Could you transcribe every record below exactly as written, excluding the pictures?

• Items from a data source

##########

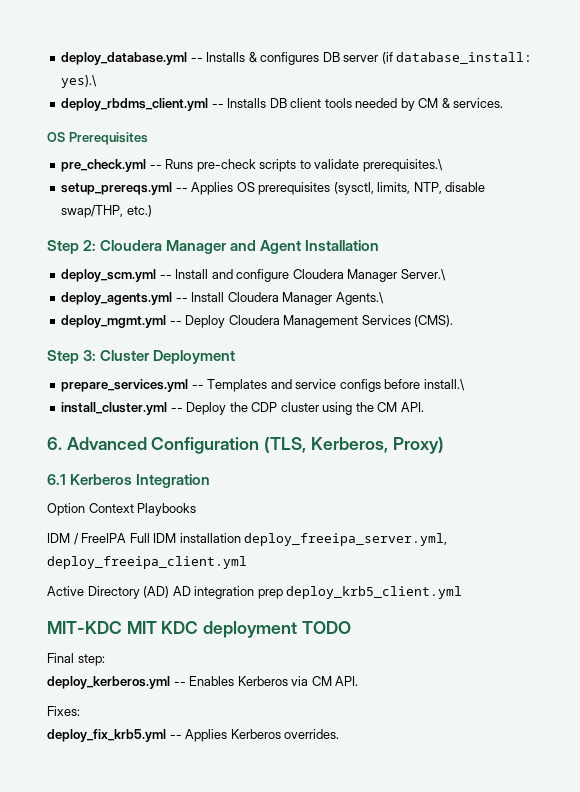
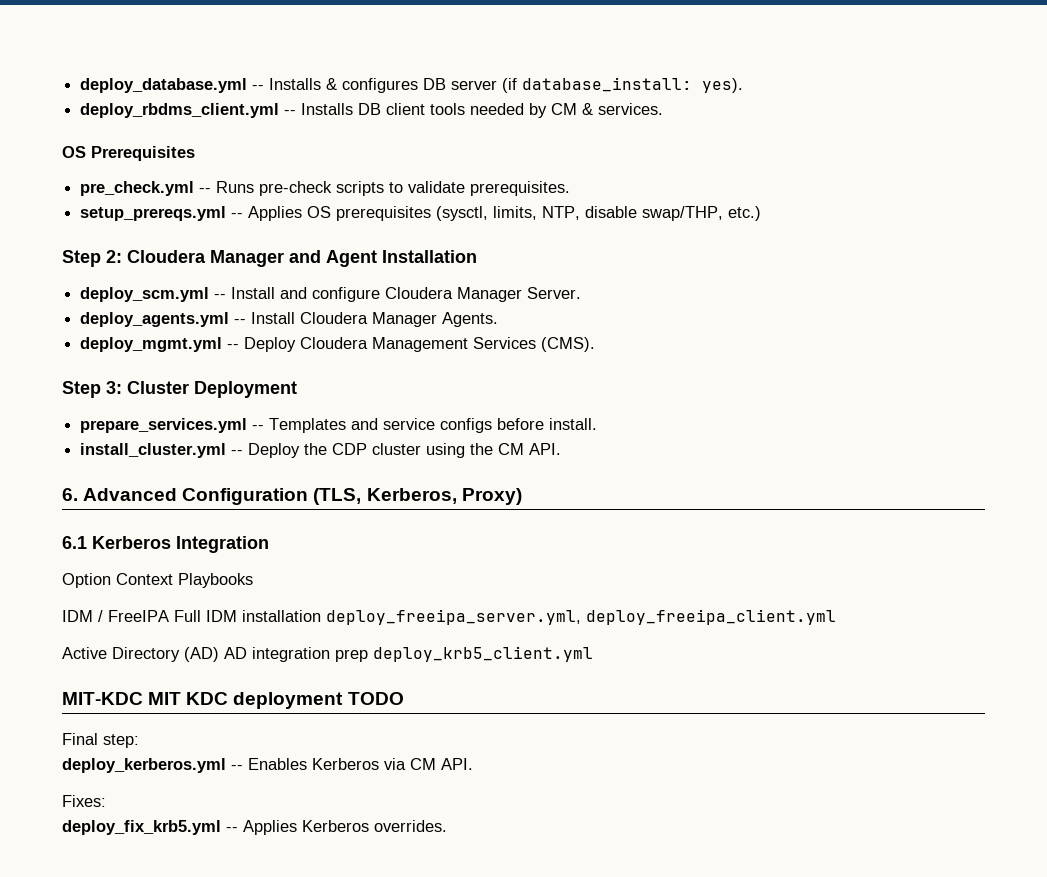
- deploy_database.yml -- Installs & configures DB server (if database_install: yes).\
+ deploy_database.yml -- Installs & configures DB server (if database_install: yes).
- pre_check.yml -- Runs pre-check scripts to validate prerequisites.\
+ pre_check.yml -- Runs pre-check scripts to validate prerequisites.
- deploy_scm.yml -- Install and configure Cloudera Manager Server.\
+ deploy_scm.yml -- Install and configure Cloudera Manager Server.
- deploy_agents.yml -- Install Cloudera Manager Agents.\
+ deploy_agents.yml -- Install Cloudera Manager Agents.
- prepare_services.yml -- Templates and service configs before install.\
+ prepare_services.yml -- Templates and service configs before install.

##########

• Solution to the problem
- deploy_database.yml -- Installs & configures DB server (if database_install: yes).\
+ deploy_database.yml -- Installs & configures DB server (if database_install: yes).
- pre_check.yml -- Runs pre-check scripts to validate prerequisites.\
+ pre_check.yml -- Runs pre-check scripts to validate prerequisites.
- deploy_scm.yml -- Install and configure Cloudera Manager Server.\
+ deploy_scm.yml -- Install and configure Cloudera Manager Server.
- deploy_agents.yml -- Install Cloudera Manager Agents.\
+ deploy_agents.yml -- Install Cloudera Manager Agents.
- prepare_services.yml -- Templates and service configs before install.\
+ prepare_services.yml -- Templates and service configs before install.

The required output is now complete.